Disolver la levadura
Añadimos la levadura seca de panadería (o la levadura fresca desmenuzada) a la leche templada y removemos muy bien con unas varillas hasta que se disuelva por completo.
Integrar los huevos y la naranja
Incorporamos los dos huevos grandes y la piel rallada de una naranja a la mezcla de leche con levadura.
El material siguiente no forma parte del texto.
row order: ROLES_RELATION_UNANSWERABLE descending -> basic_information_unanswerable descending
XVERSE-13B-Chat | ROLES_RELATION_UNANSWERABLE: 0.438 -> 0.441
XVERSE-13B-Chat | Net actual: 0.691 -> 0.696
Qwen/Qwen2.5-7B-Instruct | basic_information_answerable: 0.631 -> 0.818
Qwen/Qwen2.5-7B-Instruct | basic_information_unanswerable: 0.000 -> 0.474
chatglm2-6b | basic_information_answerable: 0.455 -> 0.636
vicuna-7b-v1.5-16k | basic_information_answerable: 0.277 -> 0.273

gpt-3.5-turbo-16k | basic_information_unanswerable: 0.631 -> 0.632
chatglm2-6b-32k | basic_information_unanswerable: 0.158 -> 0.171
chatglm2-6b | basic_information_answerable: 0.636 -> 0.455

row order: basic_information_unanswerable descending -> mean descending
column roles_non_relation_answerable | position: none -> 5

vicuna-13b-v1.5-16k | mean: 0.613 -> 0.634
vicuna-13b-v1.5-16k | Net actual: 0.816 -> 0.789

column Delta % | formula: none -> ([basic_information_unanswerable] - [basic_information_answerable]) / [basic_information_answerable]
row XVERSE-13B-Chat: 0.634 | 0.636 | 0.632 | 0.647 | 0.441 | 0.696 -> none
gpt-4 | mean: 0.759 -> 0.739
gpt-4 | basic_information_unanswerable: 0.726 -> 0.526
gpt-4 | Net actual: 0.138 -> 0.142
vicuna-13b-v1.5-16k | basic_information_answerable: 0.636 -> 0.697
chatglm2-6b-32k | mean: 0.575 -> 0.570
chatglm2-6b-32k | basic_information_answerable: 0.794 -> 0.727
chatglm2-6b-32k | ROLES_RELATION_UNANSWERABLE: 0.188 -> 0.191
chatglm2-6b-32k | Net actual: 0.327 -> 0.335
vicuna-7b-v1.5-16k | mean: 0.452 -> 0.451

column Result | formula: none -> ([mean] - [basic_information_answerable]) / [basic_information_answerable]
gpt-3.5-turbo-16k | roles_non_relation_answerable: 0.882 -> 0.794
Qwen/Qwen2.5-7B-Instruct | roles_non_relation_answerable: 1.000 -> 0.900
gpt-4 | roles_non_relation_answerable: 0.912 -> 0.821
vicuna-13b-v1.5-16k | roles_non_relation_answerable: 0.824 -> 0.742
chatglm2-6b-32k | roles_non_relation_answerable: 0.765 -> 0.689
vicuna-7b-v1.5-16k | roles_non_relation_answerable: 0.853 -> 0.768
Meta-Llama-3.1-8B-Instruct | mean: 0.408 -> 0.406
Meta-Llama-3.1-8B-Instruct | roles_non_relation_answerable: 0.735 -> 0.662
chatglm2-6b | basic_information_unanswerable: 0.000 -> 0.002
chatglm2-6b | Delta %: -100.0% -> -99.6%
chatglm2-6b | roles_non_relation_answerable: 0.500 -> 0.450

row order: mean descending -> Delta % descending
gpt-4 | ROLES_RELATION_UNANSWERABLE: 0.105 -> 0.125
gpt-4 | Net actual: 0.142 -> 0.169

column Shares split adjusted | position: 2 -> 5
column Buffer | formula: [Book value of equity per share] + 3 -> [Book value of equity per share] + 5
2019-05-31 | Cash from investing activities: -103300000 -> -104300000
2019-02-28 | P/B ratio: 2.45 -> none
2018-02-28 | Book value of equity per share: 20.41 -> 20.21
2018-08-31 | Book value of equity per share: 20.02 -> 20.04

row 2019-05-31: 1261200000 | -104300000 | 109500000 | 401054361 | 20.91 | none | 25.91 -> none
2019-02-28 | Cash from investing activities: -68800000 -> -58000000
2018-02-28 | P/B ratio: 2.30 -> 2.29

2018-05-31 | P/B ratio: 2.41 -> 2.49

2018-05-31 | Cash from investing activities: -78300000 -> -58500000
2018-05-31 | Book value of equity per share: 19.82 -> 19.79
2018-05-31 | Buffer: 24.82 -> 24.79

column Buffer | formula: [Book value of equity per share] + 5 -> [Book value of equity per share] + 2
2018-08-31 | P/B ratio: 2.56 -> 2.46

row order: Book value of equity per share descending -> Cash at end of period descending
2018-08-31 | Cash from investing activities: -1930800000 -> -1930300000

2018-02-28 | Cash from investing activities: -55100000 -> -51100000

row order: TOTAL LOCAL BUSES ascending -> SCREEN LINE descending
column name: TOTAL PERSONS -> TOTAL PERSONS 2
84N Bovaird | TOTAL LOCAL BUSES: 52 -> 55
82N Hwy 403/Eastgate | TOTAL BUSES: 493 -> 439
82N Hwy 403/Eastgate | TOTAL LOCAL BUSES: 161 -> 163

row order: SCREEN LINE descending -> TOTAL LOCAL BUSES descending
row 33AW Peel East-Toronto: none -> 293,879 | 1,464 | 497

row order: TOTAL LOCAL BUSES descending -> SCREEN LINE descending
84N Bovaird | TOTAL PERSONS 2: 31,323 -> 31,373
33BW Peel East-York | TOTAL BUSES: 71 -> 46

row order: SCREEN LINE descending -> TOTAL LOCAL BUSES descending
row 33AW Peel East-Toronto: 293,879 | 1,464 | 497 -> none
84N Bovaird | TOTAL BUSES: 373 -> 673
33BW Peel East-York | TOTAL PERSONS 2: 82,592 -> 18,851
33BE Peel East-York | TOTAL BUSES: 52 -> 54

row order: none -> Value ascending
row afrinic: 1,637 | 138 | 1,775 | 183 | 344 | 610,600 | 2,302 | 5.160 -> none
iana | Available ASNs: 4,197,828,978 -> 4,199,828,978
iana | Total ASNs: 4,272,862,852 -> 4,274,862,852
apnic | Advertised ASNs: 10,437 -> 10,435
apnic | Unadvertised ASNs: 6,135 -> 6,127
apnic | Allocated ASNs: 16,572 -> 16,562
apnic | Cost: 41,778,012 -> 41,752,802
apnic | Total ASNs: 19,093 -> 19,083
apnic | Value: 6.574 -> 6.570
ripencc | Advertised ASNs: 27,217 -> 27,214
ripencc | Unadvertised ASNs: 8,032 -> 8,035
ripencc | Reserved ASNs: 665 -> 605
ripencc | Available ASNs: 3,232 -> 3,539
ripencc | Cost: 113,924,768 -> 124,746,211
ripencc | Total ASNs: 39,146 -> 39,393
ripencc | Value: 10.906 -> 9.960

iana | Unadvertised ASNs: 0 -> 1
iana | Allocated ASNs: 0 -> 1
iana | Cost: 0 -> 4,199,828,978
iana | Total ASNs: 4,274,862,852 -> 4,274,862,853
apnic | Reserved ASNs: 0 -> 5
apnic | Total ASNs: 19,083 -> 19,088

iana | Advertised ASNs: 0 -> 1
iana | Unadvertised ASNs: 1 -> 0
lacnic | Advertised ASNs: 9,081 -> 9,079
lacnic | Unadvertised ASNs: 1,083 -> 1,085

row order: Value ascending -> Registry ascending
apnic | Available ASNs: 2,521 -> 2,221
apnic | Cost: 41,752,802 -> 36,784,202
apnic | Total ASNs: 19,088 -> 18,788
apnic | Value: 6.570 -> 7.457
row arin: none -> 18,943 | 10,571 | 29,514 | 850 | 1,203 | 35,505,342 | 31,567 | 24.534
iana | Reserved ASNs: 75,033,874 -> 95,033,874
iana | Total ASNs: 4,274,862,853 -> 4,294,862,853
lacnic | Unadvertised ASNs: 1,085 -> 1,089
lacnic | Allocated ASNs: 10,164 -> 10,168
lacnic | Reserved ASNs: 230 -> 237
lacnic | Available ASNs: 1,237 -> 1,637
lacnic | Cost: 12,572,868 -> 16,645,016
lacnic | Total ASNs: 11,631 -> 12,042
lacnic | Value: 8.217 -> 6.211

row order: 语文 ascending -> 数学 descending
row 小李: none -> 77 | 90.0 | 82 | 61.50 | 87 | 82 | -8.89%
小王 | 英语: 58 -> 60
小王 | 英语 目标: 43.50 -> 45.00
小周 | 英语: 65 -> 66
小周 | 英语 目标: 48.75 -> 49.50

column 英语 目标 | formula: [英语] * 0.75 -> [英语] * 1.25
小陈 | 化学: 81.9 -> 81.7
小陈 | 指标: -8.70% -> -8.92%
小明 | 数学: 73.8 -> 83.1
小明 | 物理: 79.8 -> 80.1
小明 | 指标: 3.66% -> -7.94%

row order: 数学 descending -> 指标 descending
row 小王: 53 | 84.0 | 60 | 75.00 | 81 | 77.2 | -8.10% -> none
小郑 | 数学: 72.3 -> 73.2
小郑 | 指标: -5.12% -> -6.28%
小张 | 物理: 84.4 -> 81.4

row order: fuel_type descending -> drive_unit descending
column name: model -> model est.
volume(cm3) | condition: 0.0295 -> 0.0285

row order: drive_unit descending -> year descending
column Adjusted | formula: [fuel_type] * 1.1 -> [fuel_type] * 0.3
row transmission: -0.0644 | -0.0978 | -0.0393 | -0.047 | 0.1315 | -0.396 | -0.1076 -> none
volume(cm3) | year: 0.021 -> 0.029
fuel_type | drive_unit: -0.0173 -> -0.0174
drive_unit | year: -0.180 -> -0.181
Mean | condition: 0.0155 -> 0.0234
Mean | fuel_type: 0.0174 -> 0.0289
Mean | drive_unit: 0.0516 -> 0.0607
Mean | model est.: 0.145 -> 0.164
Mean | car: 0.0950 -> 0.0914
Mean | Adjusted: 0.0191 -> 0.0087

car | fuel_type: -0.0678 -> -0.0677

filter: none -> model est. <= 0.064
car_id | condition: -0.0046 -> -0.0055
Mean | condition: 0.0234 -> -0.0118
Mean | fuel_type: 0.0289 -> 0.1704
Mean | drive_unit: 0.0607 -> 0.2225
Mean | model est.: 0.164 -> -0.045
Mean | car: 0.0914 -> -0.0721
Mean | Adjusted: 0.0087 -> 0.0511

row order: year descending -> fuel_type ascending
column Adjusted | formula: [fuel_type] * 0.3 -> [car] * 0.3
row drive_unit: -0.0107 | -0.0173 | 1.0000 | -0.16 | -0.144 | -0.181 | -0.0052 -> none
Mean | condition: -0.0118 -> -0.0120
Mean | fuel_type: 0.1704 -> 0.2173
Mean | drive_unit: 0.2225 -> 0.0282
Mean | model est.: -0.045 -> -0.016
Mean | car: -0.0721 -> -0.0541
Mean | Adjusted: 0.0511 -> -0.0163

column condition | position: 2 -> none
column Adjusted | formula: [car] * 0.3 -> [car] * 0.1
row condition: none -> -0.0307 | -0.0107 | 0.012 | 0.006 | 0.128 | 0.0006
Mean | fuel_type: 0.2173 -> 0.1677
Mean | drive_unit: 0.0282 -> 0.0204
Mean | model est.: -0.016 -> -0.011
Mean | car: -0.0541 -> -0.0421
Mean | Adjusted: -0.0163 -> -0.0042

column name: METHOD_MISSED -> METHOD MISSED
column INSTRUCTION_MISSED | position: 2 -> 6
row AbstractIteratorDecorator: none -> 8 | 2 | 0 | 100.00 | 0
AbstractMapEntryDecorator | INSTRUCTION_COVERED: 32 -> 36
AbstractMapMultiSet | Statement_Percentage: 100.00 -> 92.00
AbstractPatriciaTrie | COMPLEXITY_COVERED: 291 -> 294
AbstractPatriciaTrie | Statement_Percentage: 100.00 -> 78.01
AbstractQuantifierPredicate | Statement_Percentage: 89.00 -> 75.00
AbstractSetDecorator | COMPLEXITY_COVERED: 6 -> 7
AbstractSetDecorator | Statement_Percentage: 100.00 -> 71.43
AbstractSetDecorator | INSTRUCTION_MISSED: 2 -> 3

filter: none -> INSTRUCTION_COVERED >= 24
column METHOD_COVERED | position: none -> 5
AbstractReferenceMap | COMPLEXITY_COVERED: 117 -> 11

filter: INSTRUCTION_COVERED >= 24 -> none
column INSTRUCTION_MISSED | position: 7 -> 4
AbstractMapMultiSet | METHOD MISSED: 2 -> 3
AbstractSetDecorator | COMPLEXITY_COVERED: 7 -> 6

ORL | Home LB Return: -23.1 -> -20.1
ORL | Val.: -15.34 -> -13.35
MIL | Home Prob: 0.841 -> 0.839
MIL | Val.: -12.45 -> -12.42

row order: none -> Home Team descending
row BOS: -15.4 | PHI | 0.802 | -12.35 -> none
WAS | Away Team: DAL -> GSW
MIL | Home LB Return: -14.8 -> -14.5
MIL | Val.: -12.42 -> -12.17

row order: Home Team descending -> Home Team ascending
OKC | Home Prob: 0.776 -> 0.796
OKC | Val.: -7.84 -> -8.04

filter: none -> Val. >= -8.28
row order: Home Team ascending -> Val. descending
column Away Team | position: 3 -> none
Batimos enérgicamente para que todos los líquidos queden perfectamente homogéneos.
Añadir la harina
Tamizamos los 500 gramos de harina de trigo poco a poco sobre el bol con los ingredientes líquidos mientras removemos de forma constante para evitar la formación de grumos.
Obtener la masa
Continuamos batiendo o mezclando la masa hasta conseguir una consistencia fina, elástica y ligeramente espesa pero fluida, propia para hacer buñuelos.
Dejar fermentar
Cubrimos el bol con un paño limpio o film transparente y dejamos reposar la masa en un lugar cálido hasta que duplique su volumen y muestre burbujas en la superficie.
Calentar el aceite
Ponemos abundante aceite para freír en una sartén honda o cazuela y lo calentamos a temperatura media-alta junto con la buñolera para que esta coja temperatura.
Formar y freír los buñuelos
Untamos o sumergimos la buñolera caliente en la masa de manera adecuada sin cubrirla del todo por la parte superior, e introducimos la herramienta en el aceite caliente para que el buñuelo se despegue y se fría de forma uniforme.
Dorar por ambos lados
Freímos los buñuelos dándoles la vuelta si es necesario hasta que adquieran un color dorado bonito y uniforme por todos lados.
Escurrir y servir
Sacamos los buñuelos de la sartén con la ayuda de una espumadera y los colocamos sobre una fuente con papel absorbente para retirar el exceso de aceite. Servir calientes.